It is a common observation that leaf rot is often super-imposed on root (wilt) affected coconut palms. Leaf rot, in fact, worsens the condition of the root (wilt) affected palm very seriously.

Symptoms:

The first symptom is the appearance of water-soaked brown lesions in the spear leave of root (wilt) affected palms. Gradually these spots enlarge and coalesce resulting in extensive rotting. As the leaf unfurls, the rotten portions of the lamina dry and get blown off in wind, giving a 'fan' shape to the leaves. Some times, the symptom becomes very acute and the spear fails to unfurl.

This disease is a fungal complex initiated predominantly by Colletotrichum gloeosporioides, Exserohilum rostratum (See image) and Fusarium spp .

Management:

  1. Remove the rotten portions from the spear and the two adjacent leaves.
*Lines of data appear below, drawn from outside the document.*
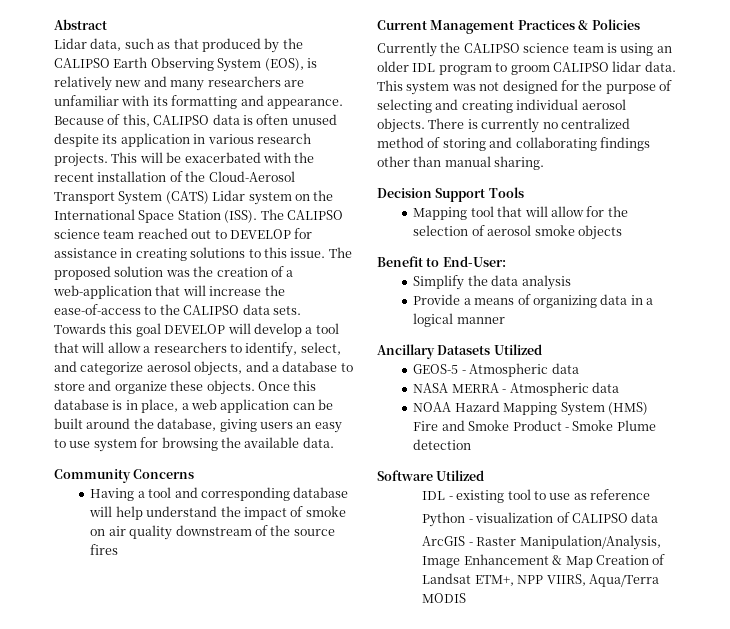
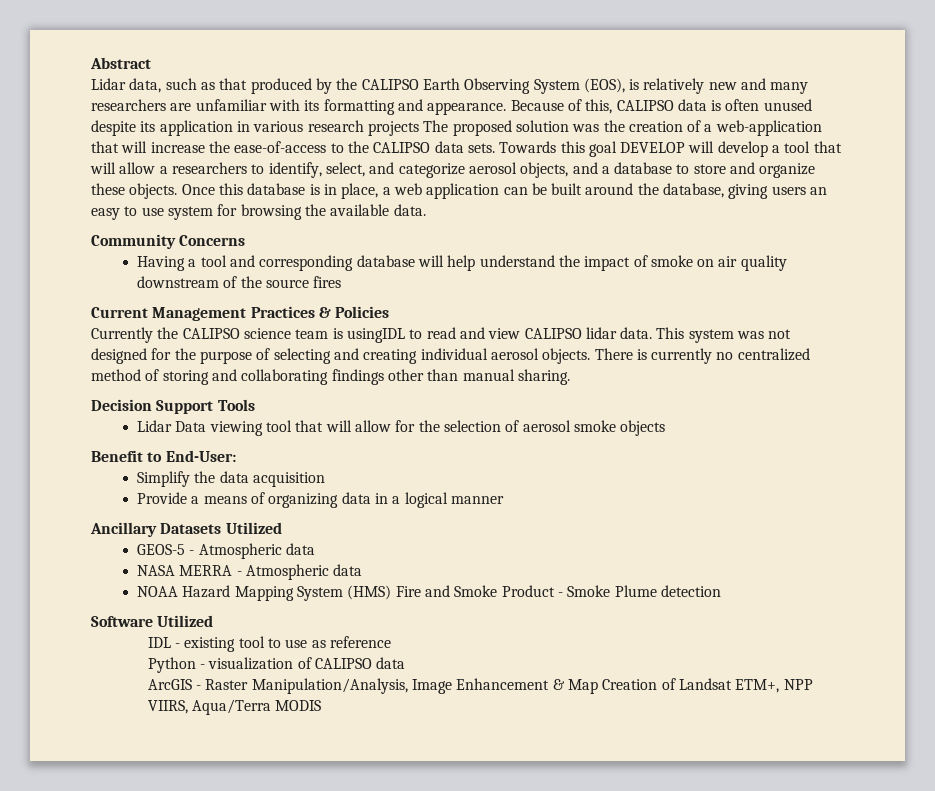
- Because of this, CALIPSO data is often unused despite its application in various research projects. This will be exacerbated with the recent installation of the Cloud-Aerosol Transport System (CATS) Lidar system on the International Space Station (ISS). The CALIPSO science team reached out to DEVELOP for assistance in creating solutions to this issue. The proposed solution was the creation of a web-application that will increase the ease-of-access to the CALIPSO data sets.
+ Because of this, CALIPSO data is often unused despite its application in various research projects The proposed solution was the creation of a web-application that will increase the ease-of-access to the CALIPSO data sets.
- Currently the CALIPSO science team is using an older IDL program to groom CALIPSO lidar data.
+ Currently the CALIPSO science team is usingIDL to read and view CALIPSO lidar data.
- Mapping tool that will allow for the selection of aerosol smoke objects
+ Lidar Data viewing tool that will allow for the selection of aerosol smoke objects
- Simplify the data analysis
+ Simplify the data acquisition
  2. Pour 300 ml of fungicidal solution at the base of the spear. This can be prepared by mixing hexaconazole 5EC 2 ml or mancozeb 3 g in 300 ml water.

  3. Treat the top two leaf axils with insecticide preparation. This can be prepared by mixing cartap hydrochloride 20 g with 200 g sand.

  4. Spray crowns and leaves with 1% Bordeaux mixture or 0.2% copper oxychloride formulations or 0.3% mancozeb in January, April-May and September. While spraying, care has to be taken to spray the spindle leaf

  5. After crown cleaning, (removal and destruction of affected parts) in coconut palms pour 300 ml of any of the following bio- control agent at the base of the spear leaves twice a year (April-May and September-October)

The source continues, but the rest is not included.